El subsecretario de Estado estadounidense Keith Krath, este viernes a su llegada a Taipéi.CENTRAL NEWS AGENCY / POOL / EFE

La tensión militar entre China y Taiwán ha subido varios grados, a raíz de la visita de un alto cargo estadounidense a Taipéi. En un aviso a Washington y al Gobierno de la presidenta Tsai Ing-wen, Pekín ha comenzado este viernes unas maniobras militares con fuego real en las cercanías de la isla; el Ejército taiwanés ha detectado 18 aviones militares chinos en su zona de identificación aérea y ha respondido con el despliegue de varios cazas.

El Ministerio de Defensa chino había descrito las maniobras de su Mando del Este, que continuarán a lo largo de los próximos días, como “una acción legítima y necesaria”. “Se toma en respuesta a la situación actual en el estrecho de Taiwán y para salvaguardar la soberanía y la integridad nacional de nuestra nación”, ha agregado.

La afirmación explícita envía una advertencia poco sutil. China lleva a cabo maniobras militares con frecuencia, y este año las ha multiplicado, hasta desarrollar varias de modo simultáneo en distintas regiones. Pero normalmente asegura que son meros ejercicios de entrenamiento y que no se dirigen contra nadie ni ningún territorio en particular.

“Los que juegan con fuego se acaban quemando”, ha sostenido el portavoz de Defensa chino Ren Guoqiang, que ha advertido a Estados Unidos contra cualquier tentación de “jugar la carta de Taiwán para contener a China”.

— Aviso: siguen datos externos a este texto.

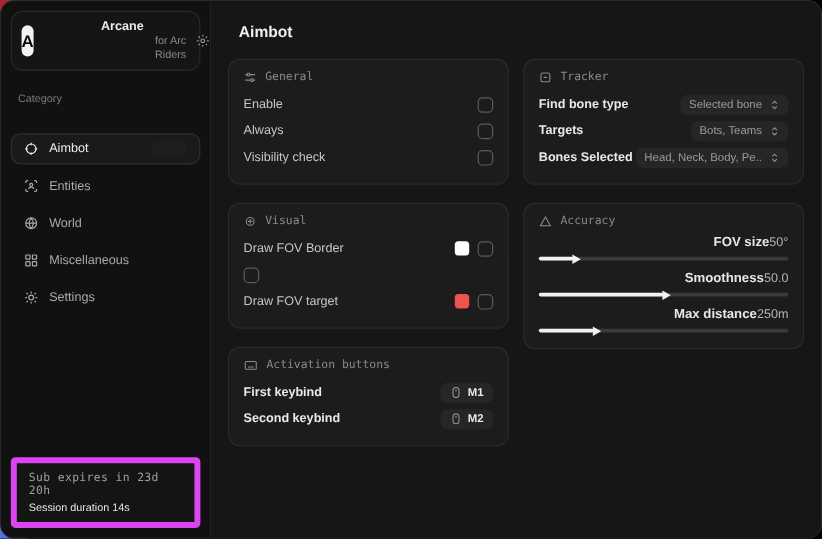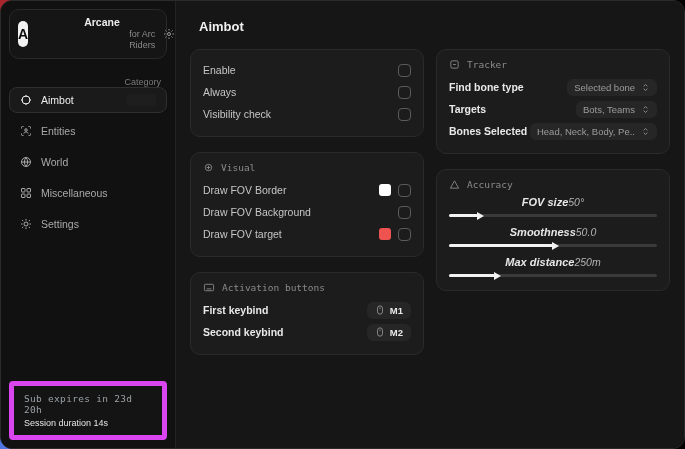"General" div.panel-header { html: none -> <div> <span> <svg> <path></path> <rect></rect> <rect></rect> </svg> </span> <span>General</span> </div> }
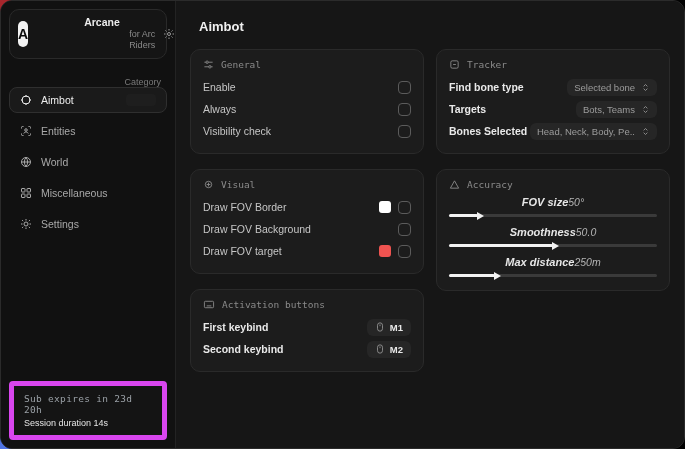"Category" .category-label { margin: 10px 14px 0 -> 10px 14px 24px; text-align: right -> none }
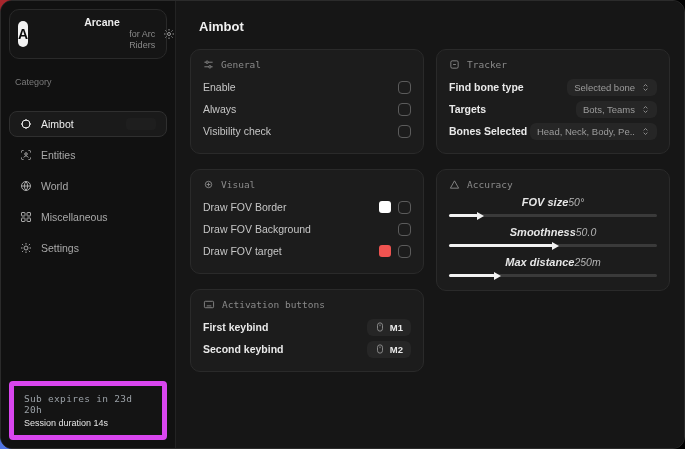"FOV size" .slider-head { font-style: italic -> none; justify-content: center -> flex-end }
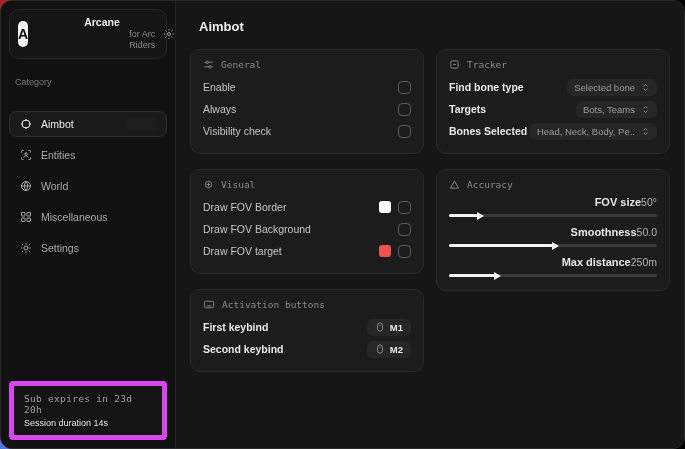"Draw FOV Background" span.row-label { html: <span>Draw FOV Background</span> -> none }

Taiwán, donde se refugió el Ejército nacionalista de Chiang Kai-shek en 1949 tras su derrota en la guerra civil, y China, de régimen comunista, mantienen Gobiernos distintos desde hace más de 70 años. Pero Pekín considera a la isla parte inalienable de su territorio y no renuncia a una unificación por la fuerza. Las visitas de políticos extranjeros a Taipéi suelen generar fuertes reacciones de condena del Gobierno chino, especialmente si se trata de funcionarios estadounidenses. Ahora, más aún, ante el drástico deterioro de las relaciones bilaterales entre Washington y Pekín, acelerado desde el comienzo de la pandemia de coronavirus.

Las relaciones entre Pekín y Taipéi se encuentran también bajo mínimos desde la reelección, en enero, de Tsai Ing-wen, del Partido Demócrata Progresista (PDP) y que ha prometido una política de distanciamiento respecto a la China continental.

“Recientemente, Estados Unidos y las autoridades del PDP han estrechado su relación y causado incidentes frecuentes. No importa si su objetivo es contrarrestar a China o elevar el estatus del PDP, no se corresponde a la realidad y está destinado a acabar en un callejón sin salida”, ha apuntado el portavoz de Defensa chino.

Este viernes ha aterrizado en Taipéi el subsecretario de Estado Keith Krach, el funcionario estadounidense de segundo mayor rango en visitar Taiwán desde que en 1979 Washington y Pekín completaron la normalización de sus relaciones diplomáticas y Estados Unidos dejó de reconocer oficialmente al Gobierno insular. En agosto ya viajó a Taipéi el secretario de Salud y Servicios Humanos, Alex Azar.

Krach tenía previsto reunirse con la presidenta Tsai y, este sábado, depositar una corona de flores ante las cenizas de Lee Teng-Hui, el líder que introdujo el sistema democrático en la isla y que falleció el pasado julio.

En un comunicado, el ministerio de Defensa taiwanés informó de que los aviones chinos, entre ellos dos bombarderos y ocho cazas J-16, habían cruzado la línea divisoria del estrecho de Taiwán. Como respuesta, el Ejército de la isla autogobernada “hizo despegar de urgencia varios cazas y desplegó su sistema de misiles para la defensa aérea”.

En un comunicado, el Ministerio de Defensa taiwanés lanzó un llamamiento a China a la contención “y a no agravar las diferencias entre las partes. Las intimidaciones de naturaleza militar provocan el resentimiento entre los ciudadanos”.